• _TASK OBJECTIVE_: What you need to produce from the material below is an exact transcription of the lines from the one with "- (link 2)." through the one with "(Link 5) Due", both included, and no other line.

• _DATA TO PROCESS_:
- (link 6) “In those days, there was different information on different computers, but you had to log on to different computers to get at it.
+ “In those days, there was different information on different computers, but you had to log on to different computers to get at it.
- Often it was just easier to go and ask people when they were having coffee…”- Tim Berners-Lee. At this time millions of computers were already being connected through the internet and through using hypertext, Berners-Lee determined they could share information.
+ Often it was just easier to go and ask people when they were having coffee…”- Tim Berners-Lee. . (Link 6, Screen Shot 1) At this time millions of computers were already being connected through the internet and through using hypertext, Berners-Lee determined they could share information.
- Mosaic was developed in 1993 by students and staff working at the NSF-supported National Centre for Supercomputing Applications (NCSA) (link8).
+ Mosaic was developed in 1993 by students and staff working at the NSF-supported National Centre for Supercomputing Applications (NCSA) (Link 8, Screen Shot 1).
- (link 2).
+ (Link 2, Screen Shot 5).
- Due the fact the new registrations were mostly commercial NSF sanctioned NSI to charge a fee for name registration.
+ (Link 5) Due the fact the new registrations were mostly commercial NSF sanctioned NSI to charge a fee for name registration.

--

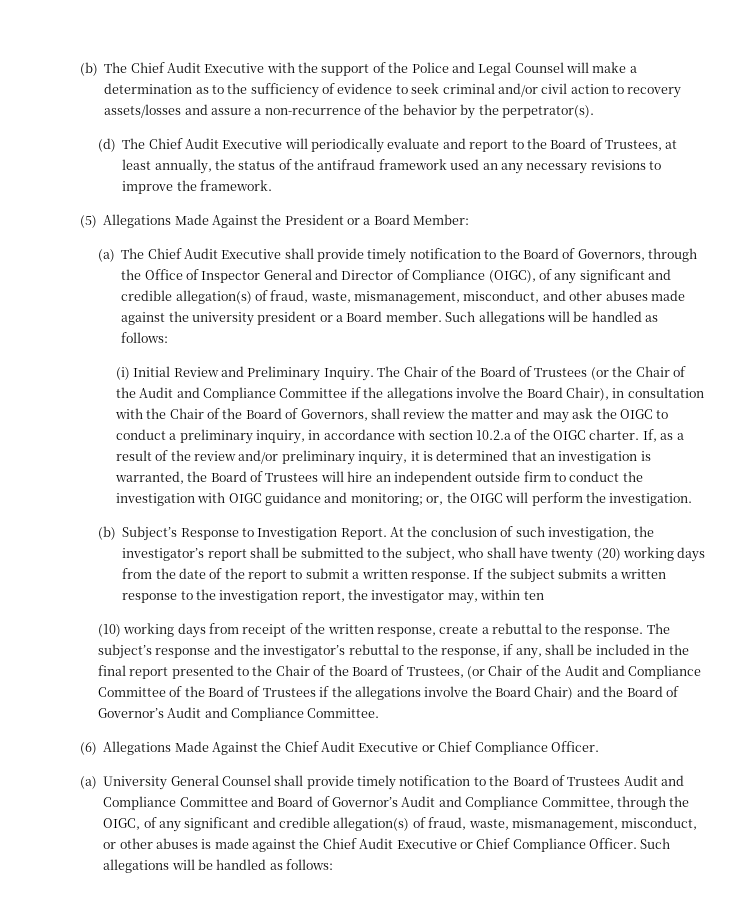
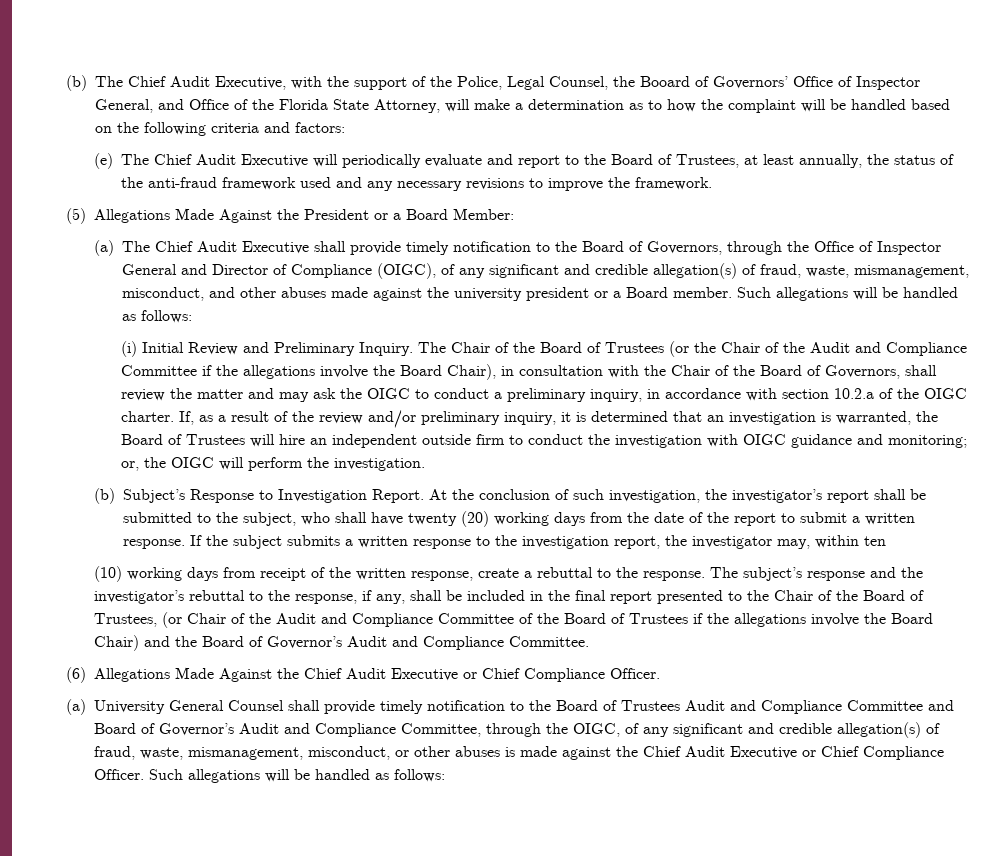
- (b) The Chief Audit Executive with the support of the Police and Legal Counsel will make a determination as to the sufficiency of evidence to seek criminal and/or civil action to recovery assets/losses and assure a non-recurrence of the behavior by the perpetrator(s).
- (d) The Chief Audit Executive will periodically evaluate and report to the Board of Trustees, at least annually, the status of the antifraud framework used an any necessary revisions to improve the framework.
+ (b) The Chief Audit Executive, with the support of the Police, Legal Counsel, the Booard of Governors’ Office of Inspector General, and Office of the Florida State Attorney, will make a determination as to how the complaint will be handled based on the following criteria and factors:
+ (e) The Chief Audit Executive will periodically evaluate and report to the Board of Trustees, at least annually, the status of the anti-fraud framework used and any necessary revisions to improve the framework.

• _OUTPUT_:
- (link 2).
+ (Link 2, Screen Shot 5).
- Due the fact the new registrations were mostly commercial NSF sanctioned NSI to charge a fee for name registration.
+ (Link 5) Due the fact the new registrations were mostly commercial NSF sanctioned NSI to charge a fee for name registration.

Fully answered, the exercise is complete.